Le droit, inventé pour protéger les sociétés, est établi sur l’égalité. La société, qui n’est qu’un ensemble de faits, est basée sur l’inégalité. Il existe donc un désaccord entre le fait et le droit. La société doit-elle marcher réprimée ou favorisée par la loi ? En d’autres termes, la loi doit-elle s’opposer au mouvement intérieur social pour maintenir la société, ou doit-elle être faite d’après ce mouvement pour la conduire ? Depuis l’existence des sociétés, aucun législateur n’a osé prendre sur lui de décider cette question. Tous les législateurs se sont contentés d’analyser les faits, d’indiquer ceux blâmables ou criminels, et d’y attacher des punitions ou des récompenses. Telle est la Loi humaine : elle n’a ni les moyens de prévenir les fautes, ni les moyens d’en éviter le retour chez ceux qu’elle a punis. La philanthropie est une sublime erreur, elle tourmente inutilement le corps, elle ne produit pas le baume qui guérit l’âme. Le philanthrope fait des projets, a des idées, en confie l’exécution à l’homme, au silence, au travail, à des consignes, à des choses muettes et sans puissance.
Le christianisme ignore ces imperfections, car il a étendu la vie au-delà de ce monde. En nous considérant tous comme déchus et dans un état de dégradation, il a ouvert un inépuisable trésor d’indulgence ; nous sommes tous plus ou moins avancés vers notre entière régénération, personne n’est infaillible, le chrétien s’attend aux fautes et même aux crimes. Là où la société voit un criminel à retrancher de son sein, le chrétien voit une âme à sauver. Bien plus !... inspirée de dieu qu’il étudie et contemple, il admet l’inégalité des forces, étudie la disproportion des fardeaux. S’il vous trouve inégaux de cœur, de corps, d’esprit, d’aptitude, de valeur, il vous rend tous égaux par le repentir. Là l’égalité n’est plus un vain mot, car nous pouvons être, nous sommes tous égaux par les sentiments. Depuis le fétichisme informe des sauvages jusqu’aux gracieuses intentions de la Grèce, jusqu’aux profondes et ingénieuses doctrines de l’Égypte et des Indes, traduites par des cultes riants ou terribles, il est une conviction dans l’homme, celle de sa chute, de son péché, d’où vient partout l’idée des sacrifices et du rachat.
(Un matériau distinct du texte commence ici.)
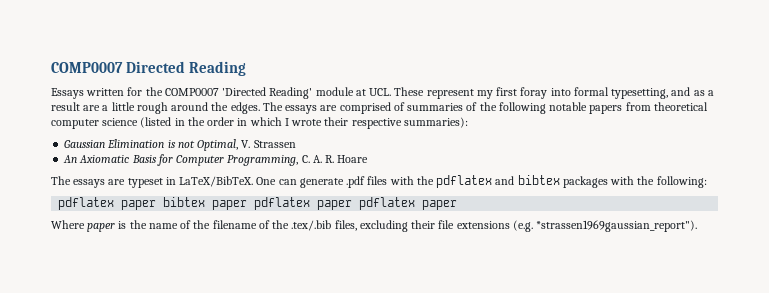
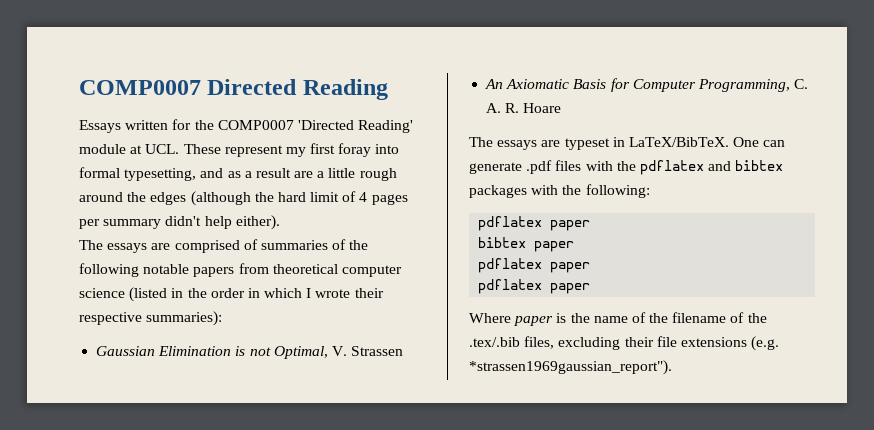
[230,102,260,114] edges. -> [150,191,408,206] [79,215,280,230] edges (although the hard limit of 4 pages per summary didn't help either). //
(157, 205) none -> (591, 225) //
[254,197,353,210] pdflatex paper -> [478,258,591,273] // pdflatex paper //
La mort du Rédempteur, qui a racheté tout le genre humain, est l’image de ce que nous devons faire pour nous-mêmes : rachetons nos fautes ! rachetons nos erreurs ! rachetons nos crimes ! Tout est rachetable, le christianisme est dans cette parole ; de là ses adorables sacrements qui aident au triomphe de la grâce et soutiennent le pécheur. Pleurer, gémir comme la Madeleine dans le désert, n’est que le commencement, agir est la fin. Les monastères pleuraient et agissaient, ils priaient et civilisaient, ils ont été les moyens actifs du christianisme. Ils ont bâti, planté, cultivé l’Europe, tout en sauvant le trésor de nos connaissances et celui de la justice humaine, de la politique et des arts. On reconnaîtra toujours en Europe la place de ces centres radieux. Si vous croyez que dieu ait à vous juger, le chrétien vous dit que tout peut se racheter par les bonnes œuvres du repentir. Les grandes mains de dieu pèsent à la fois le mal qui fut fait, et le trésor des bienfaits accomplis. Soyez à vous seul le temple, vous pouvez en recommencer les miracles.
Vos prières doivent être des travaux. De votre travail doit découler le bonheur de ceux au-dessus desquels vous ont mis votre fortune, votre esprit, tout, jusqu’à ce talent naturel, image de votre situation sociale.